Stories of motherhood in the Bible tend to fall under the family tree of Jesus. Of course His story is the most unique motherhood story of all. Mary conceives Jesus by the power of the Holy Spirit. The virgin conceives and gives birth to the Son of God. This is the ultimate gift of motherhood to humanity.
It was Eve, the mother of all the living who was tempted and deceived into sin that brought death into the world. It was Mary the mother of Jesus who was faithful and brought forth the Savior of the world.
In Jesus’ family Mark 6:3 names four brothers of Jesus and then says he has sisters too. So Mary had at least seven children, if not more, and Jesus grew up in this family as the oldest son.
Don’t you know that Jesus had to help take care of his younger siblings? Jesus understands the work of a firstborn. Luke tells the story of when Jesus was 12 and the family went to Jerusalem. All modern films picture Jesus alone as an only child with Joseph and Mary. I can tell you categorically that this makes no sense. If Jesus were an only child they would never have left him behind when they took off for home. It makes all the sense in the world that with perhaps six or seven other children, Joseph and Mary could head for home thinking Jesus was in the back of the bus with them. My cousin, Ben Yeager, was the fourth of six kids. He got left behind on three occasions when his family were traveling on vacations. Twice he was in the bathroom. Someone would ask, “Where is Ben?” They’d turn around and go back to the last place they stopped and there he’d be standing outside crying.
The rest of us cousins thought that was hilarious.
When Jesus was left behind in Jerusalem, the family traveled for an entire day. Go to Luke 2:41f.
Three days later, they find Jesus. Three days! Mary is a mother. She’s beside herself. She, rather than Joseph speaks. “Why have you treated us like this!” A mother’s natural instinct is to protect her young. That is such a powerful natural part of motherhood, woe be to whoever would mess with her little ones! Picture a she bear robbed of her cubs. Dangerous!
All that emotional turmoil, Mary went through as they searched for him. I wonder how her voice sounded when she asked him that question. This was nothing compared to what was in store for her in years to come. Mary was probably a widow when Jesus was crucified. John is the only gospel to give us insight into this possibility. When Jesus was on the cross, John tells us that near the cross, as Jesus was dying, stood three women. All three were named Mary, which means bitter. When Jesus saw his mother there and the disciple whom Jesus loved standing nearby (most likely John), he said to her, “Woman, behold your son.” and to John, “Behold your mother.” Then we learn that from that time on this disciple took her into his home. Where were the rest of Jesus’ brothers and sisters? We don’t know. In Acts 1:14 we find that Mary and Jesus brothers were among the 120 waiting in Jerusalem for the promise of the Holy Spirit’s coming.

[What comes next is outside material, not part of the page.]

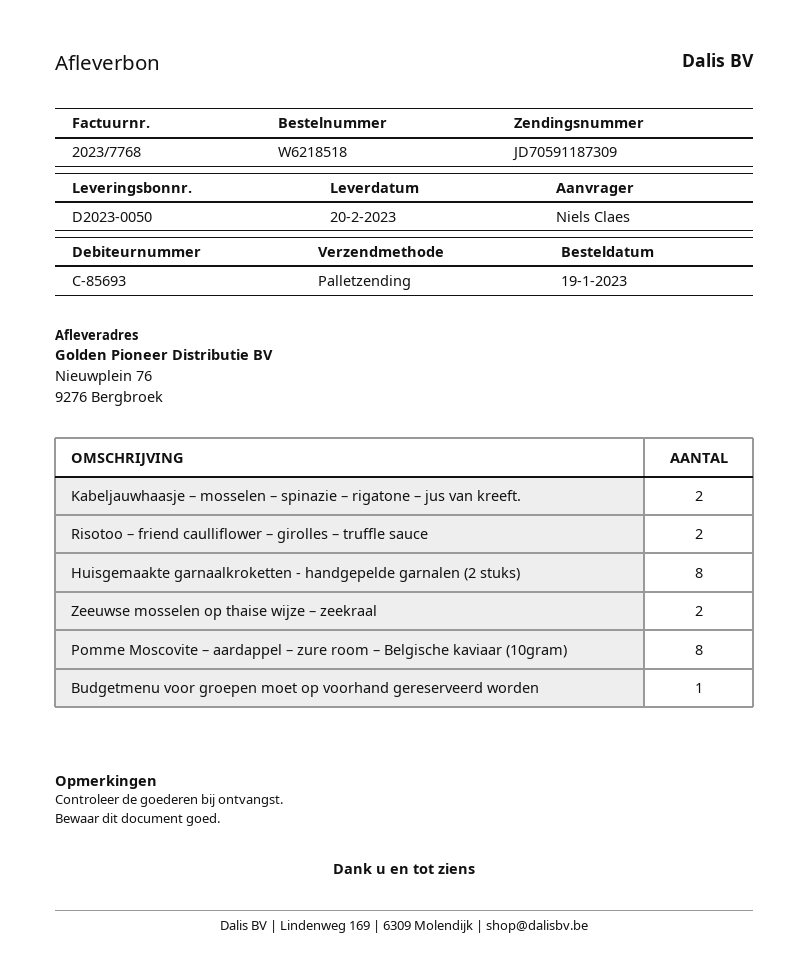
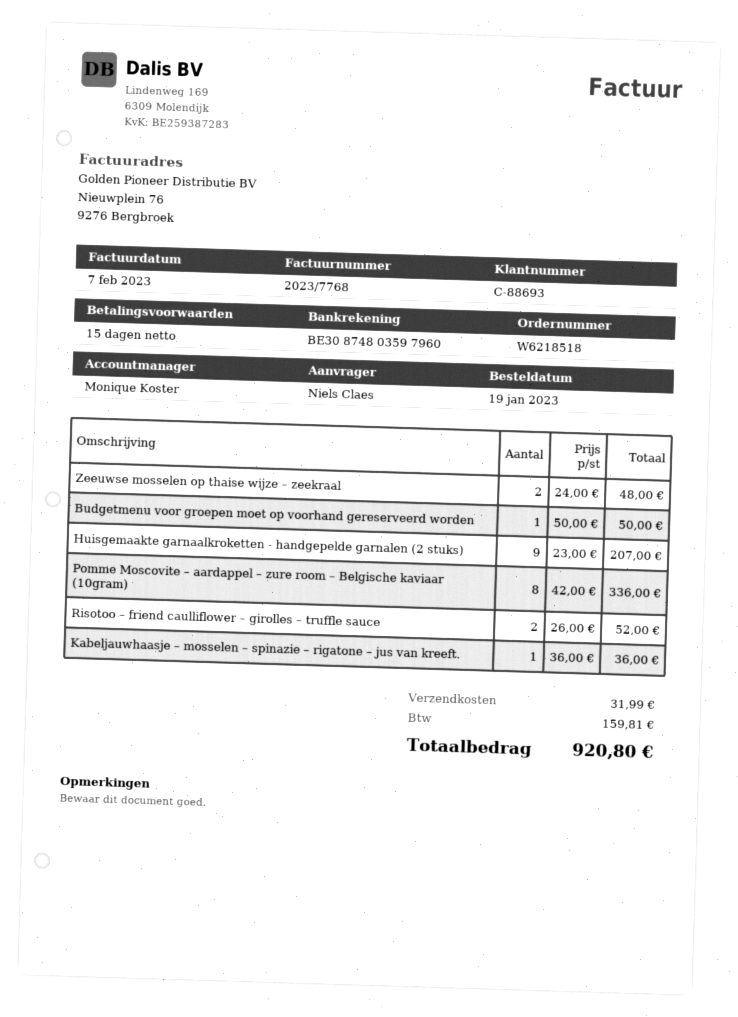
customer number: C-85693 -> C-88693
Kabeljauwhaasje – mosselen – spinazie – rigatone – jus van kreeft.: 2 -> 1
Huisgemaakte garnaalkroketten - handgepelde garnalen (2 stuks): 8 -> 9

Mark Lowery’s song, “Mary did you know?” has several ironic lines. One is this: Mary did you know, this child that you deliver will soon deliver you.
Motherhood, even among the faithful is blessed with joys and frought with tears. But God works through faithful mothers to pass on the torch of saving faith to their children. May God bless all of you mothers to be women of faith who successfully bring up faithful godly children.